Age-related increase of [Glx]_abs in ACC and PCC

The significant age-related increases of [Glx]_abs in the ACC and PCC might indicate age-related alterations in the glutamatergic neurotransmission. This alteration might further imply disruptions between glial cells and neurons in the Glu/Gln cycle, which is thought to be tightly coupled to maintain proper regulation of glutamatergic neurotransmission under normal healthy conditions.^₃ Although the age-related increase in [Glx]_abs might be due to increase(s) in either Glu, or Gln, or both, it is important to note that excessive Glu at the synaptic cleft is excitotoxic, which has been proposed to be a plausible mechanism leading to AD. Further investigation in glutamatergic neurotransmission through monitoring the age-related changes in ratio of Glu:Gln might provide clues on understanding the mechanism of the “aging brain”.

Higher [Glx]_abs in ACC

The significantly higher overall [Glx]_abs in the ACC compared with PCC could possibly be attributed to the distribution of glutamatergic neurons in the human brain.

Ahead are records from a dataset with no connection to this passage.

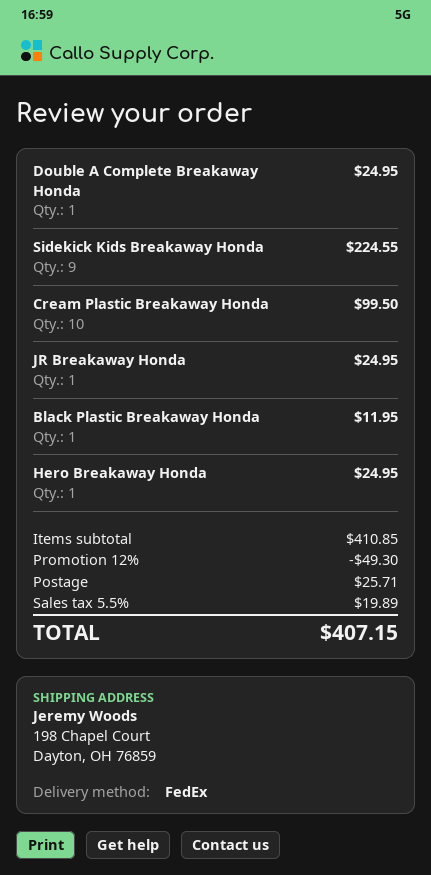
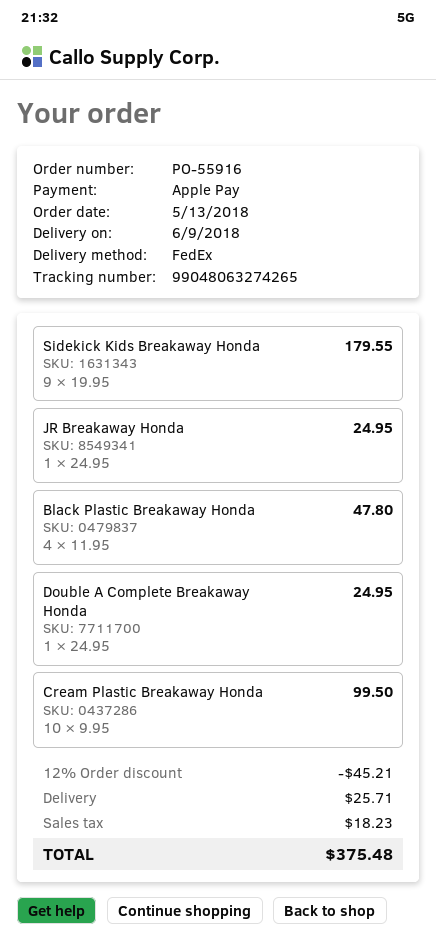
Sidekick Kids Breakaway Honda: 9 for 224.55 -> 9 for 179.55
Black Plastic Breakaway Honda: 1 for 11.95 -> 4 for 47.80
Hero Breakaway Honda: 1 for 24.95 -> none
discount: 12% = 49.30 -> 12% = 45.21
tax: 19.89 -> 18.23
total: 407.15 -> 375.48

It has been reported that abundant glutamatergic neurons are mainly distributed in the forebrain.²

Only ACC shows higher [Glx]_abs in older adults

Interestingly, in the young-age group versus old-age group analysis, only the ACC showed significant higher [Glx]_abs in the old-age group. This finding suggested a pattern of metabolic changes specific to the ACC, but not the PCC, which might support the functional compensatory recruitment theory shown in previous studies.⁴

ACC has a high-lighted role in the aging brain, which might help to understand the pathophysiological changes in age-related neurodegenerative diseases.